Partitioned NodePool Multi-node Consolidation #853

jashandeep-sohi · 2023-12-08T23:35:28Z

Description

Observed Behavior:

I have a few NodePools that I'm using in a "partitioned" manner. Basically, each NodePool is made independent using user-defined requirements & taints, and Pods in different namespaces use different Nodepools.

apiVersion: karpenter.sh/v1beta1
kind: NodePool
metadata:
  name: one
spec:
   taints:
        - key: example.com/partition-key
          value: one
          effect: NoSchedule
   requirements:
    - key: example.com/partition-key
      operator: In
      values: ["one"]
---
apiVersion: karpenter.sh/v1beta1
kind: NodePool
metadata:
  name: two
spec:
   taints:
        - key: example.com/partition-key
          value: two
          effect: NoSchedule
   requirements:
    - key: example.com/partition-key
      operator: In
      values: ["two"]

This works fine for the most part, but I'm observing issues with multi-node consolidation.

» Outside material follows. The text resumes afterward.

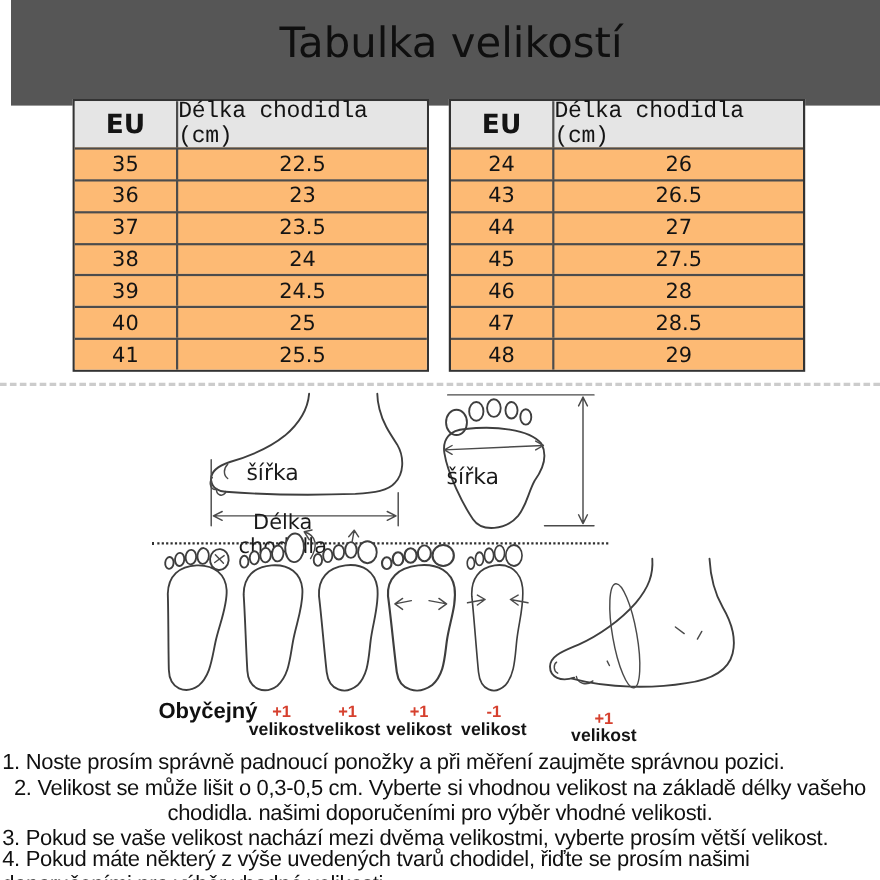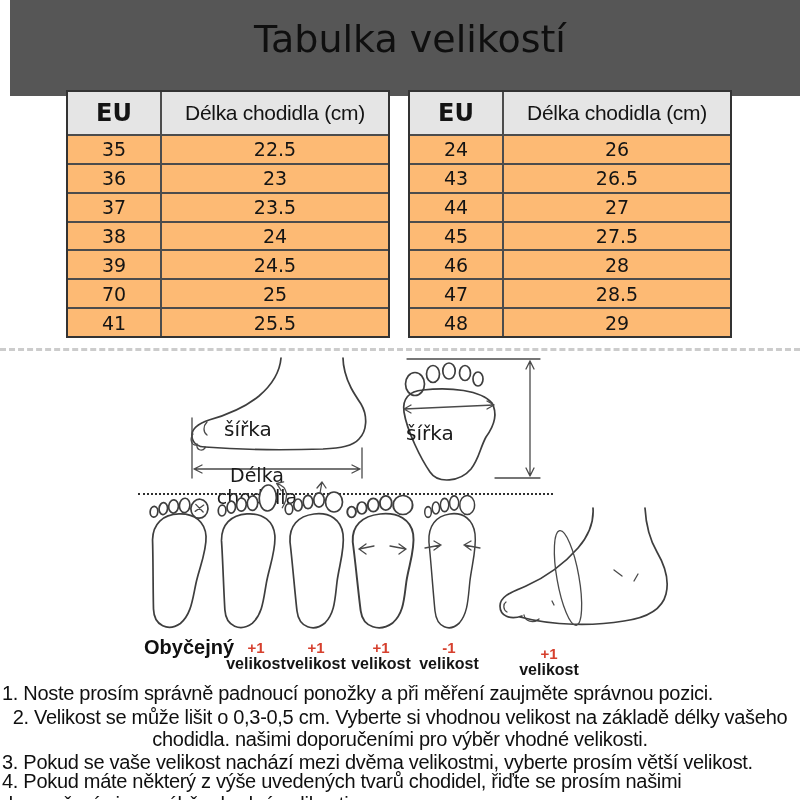"Délka chodidla (cm)" .th-len { font-family: Liberation Sans, sans-serif -> Liberation Mono, monospace }
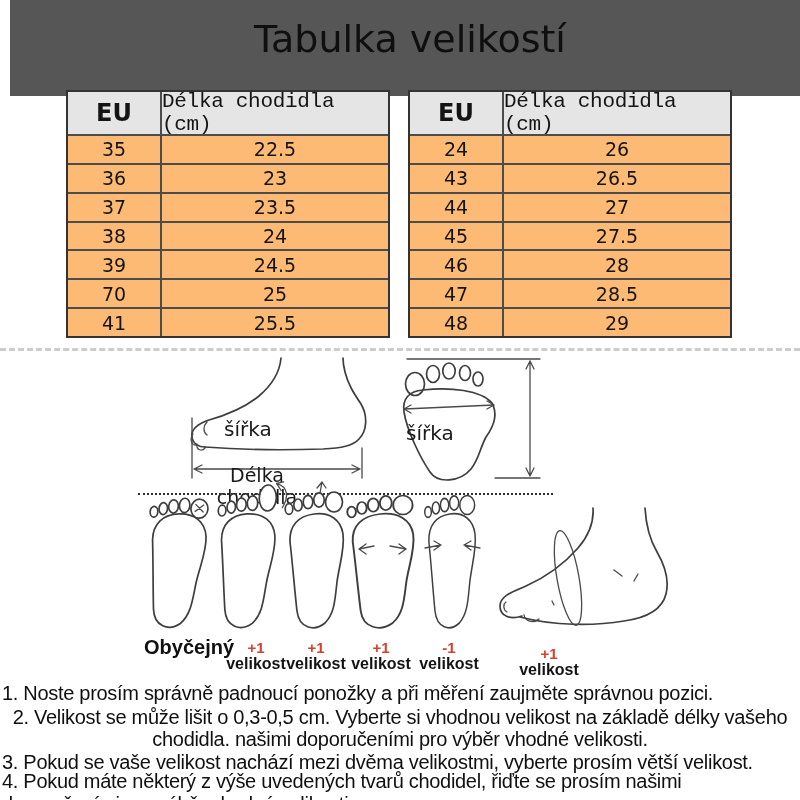"70" div.cell { text: 70 -> 40 }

As far as I can tell, multi-node consolidation looks at all deprovisionable Nodes together:
https://github.com/kubernetes-sigs/karpenter/blob/cc54b340f630b46a26d19a3cbd49d90c8b3a6d45/pkg/controllers/disruption/multinodeconsolidation.go#L44C42-L44C42

Which I think means there's no multi-node consolidation happening (or it's sub-optimal at best). Shouldn't this be done on groups of compatible NodePools independently?

Another place where I think this is a problem is when simulating the scheduling you look at all Pending Pods:
https://github.com/kubernetes-sigs/karpenter/blob/cc54b340f630b46a26d19a3cbd49d90c8b3a6d45/pkg/controllers/disruption/helpers.go#L97C35-L97C35

But if one of those Pending Pods is not compatible with the firstN candidates chosen from all Nodes, then simulation will always complain about unschedulable Pods (highly likely as the number of nodes/paritions increase)

Expected Behavior:

NodePools should be consolidated in groups computed based on their requirements or based on some configurable partition key.

Reproduction Steps (Please include YAML): See above

Versions:

Chart Version: v0.33.0
Kubernetes Version (kubectl version): 1.27

Please vote on this issue by adding a 👍 reaction to the original issue to help the community and maintainers prioritize this request
Please do not leave "+1" or "me too" comments, they generate extra noise for issue followers and do not help prioritize the request
If you are interested in working on this issue or have submitted a pull request, please leave a comment

The text was updated successfully, but these errors were encountered:

jonathan-innis · 2023-12-09T23:07:19Z

This works fine for the most part, but I'm observing issues with multi-node consolidation

We've talked about this a little bit for deprovisioning improvements for the exact reason that you called out: If we order without considering a NodePool boundary, we have some potential to get stuck if those boundaries are independent of each other. There's potential to perhaps try another form of multi-node consolidation where we perform n different multi-node consolidations where n is the number of NodePools on the cluster.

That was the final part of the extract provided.